Analisis Wacana Bahasa Campuran (Code-Mixing) dalam Komunikasi Mahasiswa BIPA di Lingkungan Kampus: Studi Terhadap Strategi Bahasa dan Identitas dalam Praktik Multibahasa Sehari-hari
Dwi Handayani
Abstract
Penelitian ini bertujuan untuk menganalisis praktik campur kode (code-mixing) dalam komunikasi mahasiswa BIPA (Bahasa Indonesia bagi Penutur Asing) di lingkungan kampus, dengan fokus pada strategi bahasa dan pembentukan identitas dalam interaksi multibahasa. Pendekatan yang digunakan adalah kualitatif deskriptif dengan metode pengumpulan data melalui wawancara dan observasi terhadap mahasiswa asing di Universitas Muhammadiyah Sumatera Utara. Hasil penelitian menunjukkan bahwa bentuk campur kode yang dominan adalah penyisipan kata dan frasa dari bahasa ibu mahasiswa, seperti bahasa Melayu Patani dan bahasa Inggris, ke dalam struktur kalimat berbahasa Indonesia. Campur kode ini muncul dalam berbagai konteks, seperti percakapan informal antar teman, interaksi dengan dosen, hingga transaksi dengan masyarakat sekitar kampus.

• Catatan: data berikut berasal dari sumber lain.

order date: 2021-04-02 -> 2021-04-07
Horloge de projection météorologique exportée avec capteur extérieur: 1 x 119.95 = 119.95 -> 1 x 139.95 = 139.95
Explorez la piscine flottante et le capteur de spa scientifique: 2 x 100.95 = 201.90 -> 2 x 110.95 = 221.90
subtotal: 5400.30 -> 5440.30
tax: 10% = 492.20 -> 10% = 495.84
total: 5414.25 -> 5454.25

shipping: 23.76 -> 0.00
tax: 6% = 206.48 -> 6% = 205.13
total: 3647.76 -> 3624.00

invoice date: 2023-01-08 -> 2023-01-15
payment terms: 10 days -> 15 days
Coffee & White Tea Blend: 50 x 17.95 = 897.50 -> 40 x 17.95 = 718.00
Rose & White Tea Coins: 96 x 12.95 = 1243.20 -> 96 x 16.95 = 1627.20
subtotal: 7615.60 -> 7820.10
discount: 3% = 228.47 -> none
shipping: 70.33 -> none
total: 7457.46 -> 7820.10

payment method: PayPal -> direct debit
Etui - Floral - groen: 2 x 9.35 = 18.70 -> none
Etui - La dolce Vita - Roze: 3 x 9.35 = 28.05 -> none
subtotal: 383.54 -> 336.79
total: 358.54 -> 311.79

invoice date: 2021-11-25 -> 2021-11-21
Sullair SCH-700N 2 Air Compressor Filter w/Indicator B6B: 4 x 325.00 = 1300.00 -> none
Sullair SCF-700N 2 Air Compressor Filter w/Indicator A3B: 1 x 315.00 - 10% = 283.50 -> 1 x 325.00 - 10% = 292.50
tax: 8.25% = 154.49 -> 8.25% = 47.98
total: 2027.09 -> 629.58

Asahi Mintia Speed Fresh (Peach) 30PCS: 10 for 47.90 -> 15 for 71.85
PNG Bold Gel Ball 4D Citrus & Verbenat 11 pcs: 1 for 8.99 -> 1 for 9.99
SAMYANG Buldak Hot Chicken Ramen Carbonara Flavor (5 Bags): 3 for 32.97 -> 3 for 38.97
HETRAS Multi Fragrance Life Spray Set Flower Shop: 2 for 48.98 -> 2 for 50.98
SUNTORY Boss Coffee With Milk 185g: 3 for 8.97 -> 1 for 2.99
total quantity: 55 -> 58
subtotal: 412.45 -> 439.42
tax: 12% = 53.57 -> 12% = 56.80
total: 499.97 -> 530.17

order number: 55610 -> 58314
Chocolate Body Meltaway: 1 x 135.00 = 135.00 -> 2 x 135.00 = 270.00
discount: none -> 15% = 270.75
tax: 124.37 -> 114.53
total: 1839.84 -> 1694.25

Fungsi campur kode yang ditemukan antara lain fungsi ekspresif, fatis, referensial, dan metalinguistik. Fenomena ini mencerminkan bahwa penggunaan campur kode bukan sekadar keterbatasan penguasaan bahasa, melainkan strategi komunikasi yang merepresentasikan adaptasi linguistik dan identitas multikultural mahasiswa BIPA. Penelitian ini berkontribusi terhadap pemahaman praktik kebahasaan dalam pendidikan BIPA dan memberikan wawasan tentang dinamika wacana dalam komunitas multibahasa.